I've also helped burn victims, reset a dislocated shoulder, applied splints, staunched wounds, and driven a dozen or so people to hospital; and halted a suicide attempt. Fixed TVs, setup computers, and helped install CCTV and water systems.

My landlady used to be a translator for a multinational electronics company in Hong Kong. English is her fifth of six languages; most of which she had forgotten before I had arrived in 2016. However Google Translate was (and still is) fantastic and having me here has helped her English as well although it became more and more Thai as the time goes on. I only probably speak to here for twenty minutes a day as it is. Her daughter got her first native English-speaking teacher in 2024 - she moved to the provincial high school on a football scholarship in Mor4/Gr10 in 2024. And he, after eight years of me trying to get her to speak conversational English as best she could, finally got her to speak English to me. I've seen her written work evolve since she was in Bor1/Gr1 and it is exemplary but apart from a few words here and there (and me teaching her how to pronounce "th", "sp", and "v" and so on when she was about eight) she had never done so.

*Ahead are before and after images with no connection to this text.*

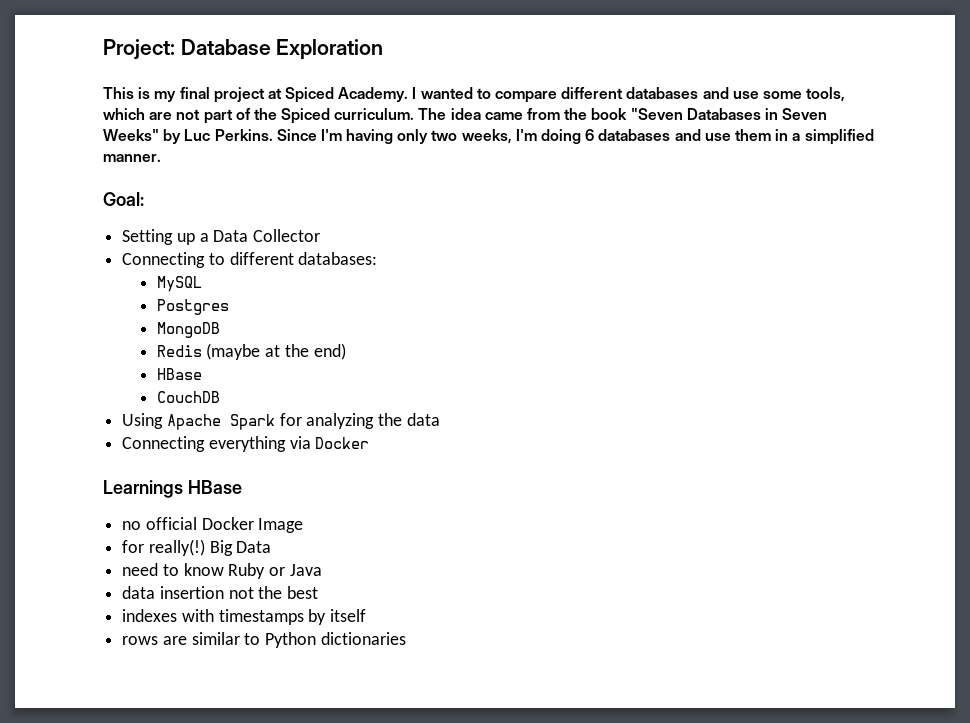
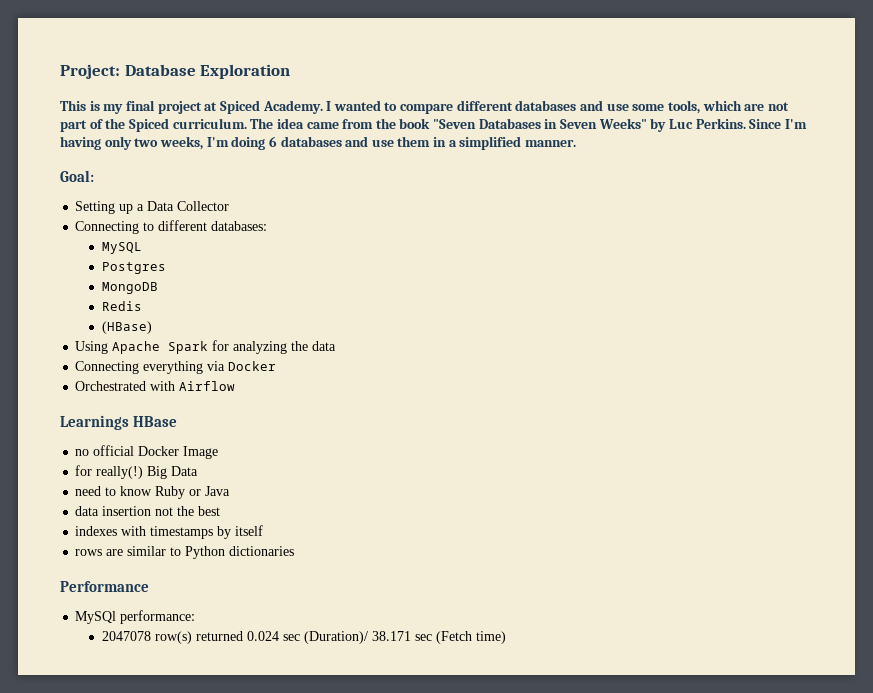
[206,343,346,360] [156,368,202,380] [156,391,220,403] (maybe at the end) // HBase // CouchDB -> [101,321,152,334] // (HBase)
(370, 443) none -> [75,381,236,391] // Orchestrated with Airflow
(406, 638) none -> [60,581,149,592] [75,610,196,624] [101,631,506,644] // Performance // MySQl performance: // 2047078 row(s) returned 0.024 sec (Duration)/ 38.171 sec (Fetch time)

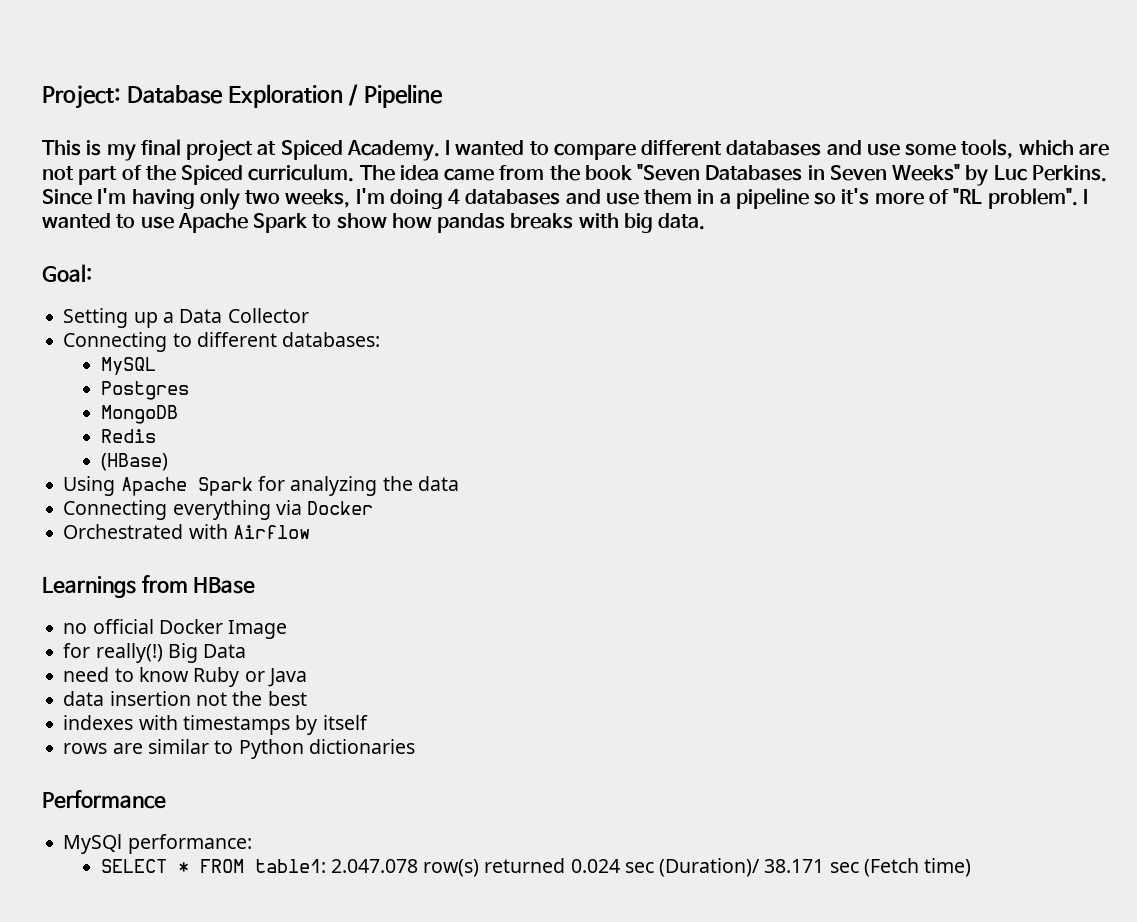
(291, 71) none -> [348,84,444,108] / Pipeline
[268,136,277,147] 6 -> [448,189,461,204] 4
[459,136,577,150] simplified manner. -> [735,188,1088,209] [42,213,706,233] pipeline so it's more of "RL problem". I wanted to use Apache Spark to show how pandas breaks with big data.
(129, 422) none -> [141,575,188,593] from
[101,631,151,641] 2047078 -> [100,859,418,873] SELECT * FROM table1: 2.047.078

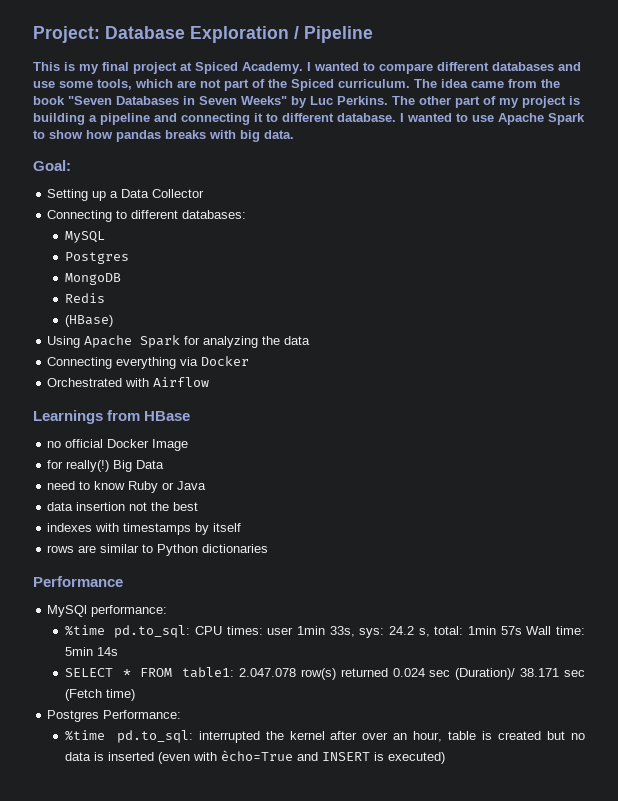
[42,188,1078,210] Since I'm having only two weeks, I'm doing 4 databases and use them in a pipeline so it's more of "RL problem". -> [392,96,580,108] [33,113,396,125] The other part of my project is building a pipeline and connecting it to different database.
(252, 844) none -> [64,625,586,638] [64,647,118,656] // %time pd.to_sql: CPU times: user 1min 33s, sys: 24.2 s, total: 1min 57s Wall time: 5min 14s
(972, 867) none -> [47,710,182,722] [64,730,585,743] [64,750,445,764] // Postgres Performance: // %time pd.to_sql: interrupted the kernel after over an hour, table is created but no data is inserted (even with ècho=True and INSERT is executed)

There was an Australian guy who built a house for him and his wife before I arrived - he was fly-in-fly-out for a mining company in WA somewhere. They had already moved to Australia and I only saw him here twice in the preceding three years. I knew (well, still know) his parents-in-law and I didn't even know their SiL was a White guy until I got a random message asking if I could replace the pipes and filter system on the outside of their house (which his parents-in-law live).

I only get stared at, now, when people blow in during holidays or funerals. And I stopped going to many funerals because more people were commenting on my presence that discussing the person in the box.

On 5/4/2026 at 3:18 PM, The Oracle said:

I was "accepted" pretty much straight away, too. Admittedly, the house I rent is on a huge rice farm and the extended family that owns the house, also own many hundreds of rai and employ people.
And I had already started to learn the language using google translate before I came over here with a 30kg suitcase dn a carry-on bag. I started gong to the markets the following day and learning all the fuits and vegetables. After about six weeks I was going alone and after a few months I had a veritable army of grandmothers at the markets operating as language teachers.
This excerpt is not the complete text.